• Task goal
Restate the entries below in full, exactly as they read, but without pictures.

----

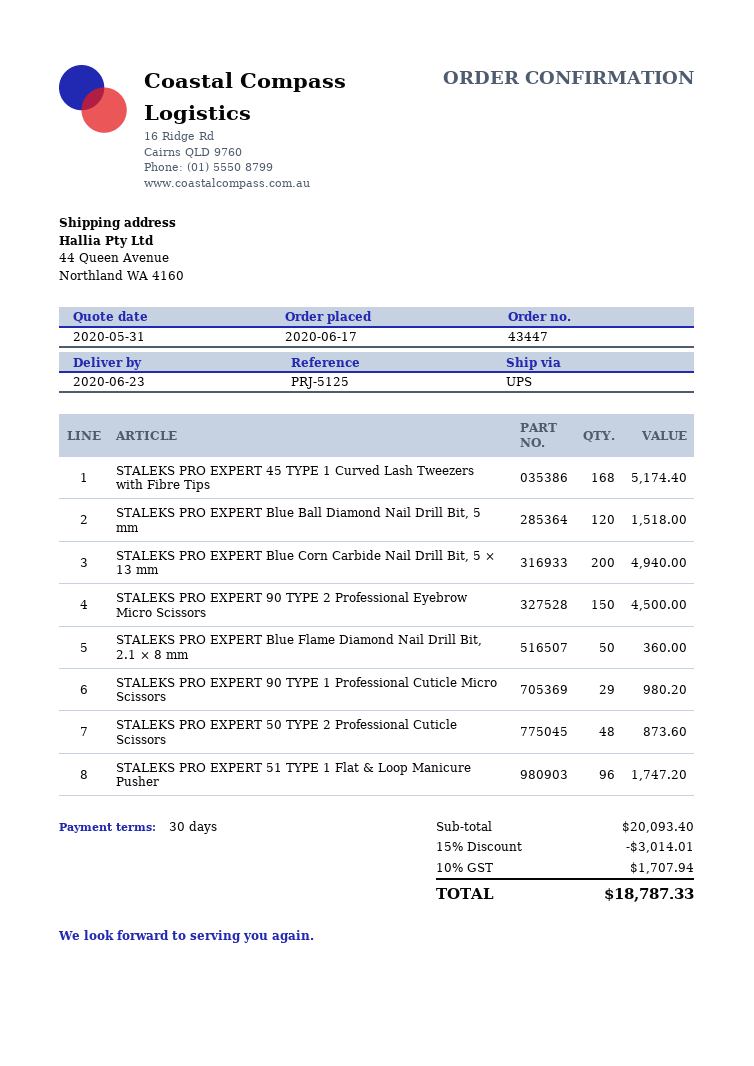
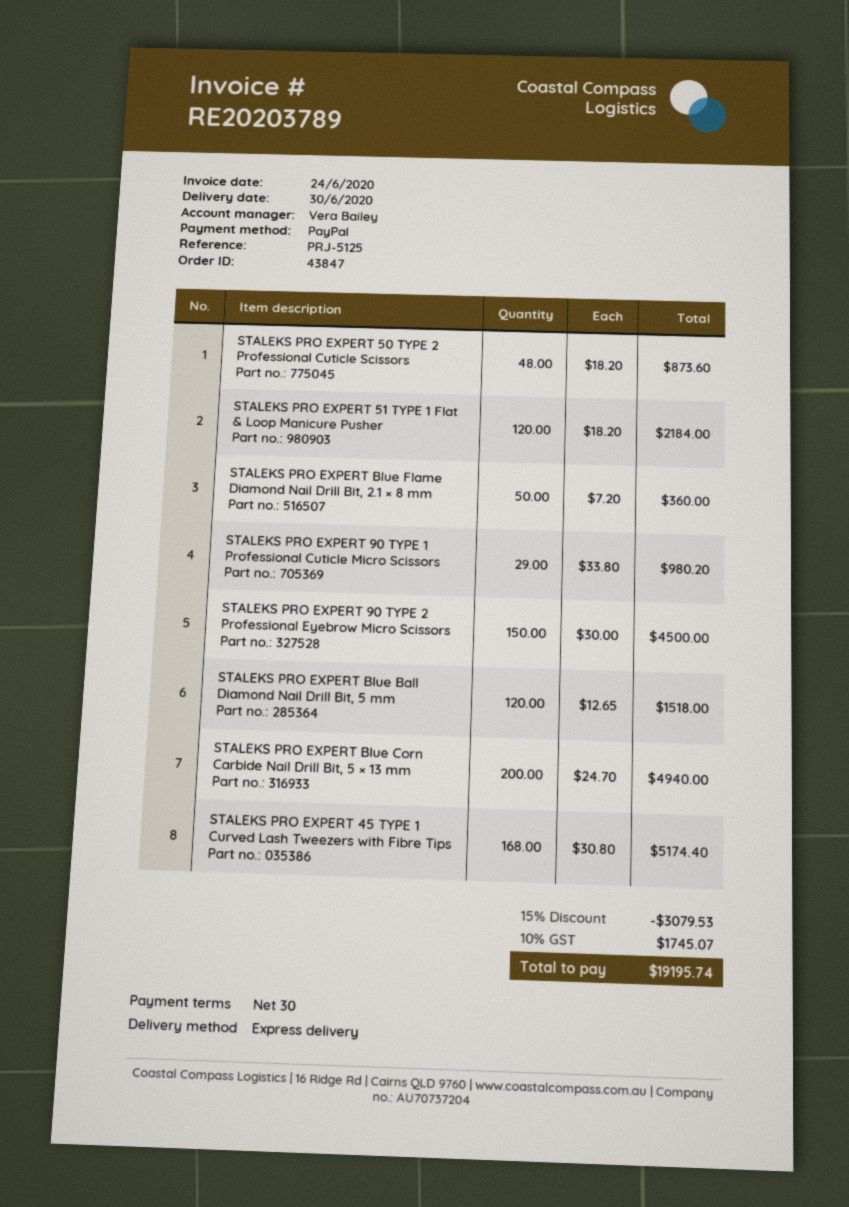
order number: 43447 -> 43847
delivery date: 2020-06-23 -> 2020-06-30
shipping method: UPS -> express
STALEKS PRO EXPERT 51 TYPE 1 Flat & Loop Manicure Pusher: 96 for 1747.20 -> 120 for 2184.00
discount: 15% = 3014.01 -> 15% = 3079.53
tax: 10% = 1707.94 -> 10% = 1745.07
total: 18787.33 -> 19195.74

----

• Exercise output
order number: 43447 -> 43847
delivery date: 2020-06-23 -> 2020-06-30
shipping method: UPS -> express
STALEKS PRO EXPERT 51 TYPE 1 Flat & Loop Manicure Pusher: 96 for 1747.20 -> 120 for 2184.00
discount: 15% = 3014.01 -> 15% = 3079.53
tax: 10% = 1707.94 -> 10% = 1745.07
total: 18787.33 -> 19195.74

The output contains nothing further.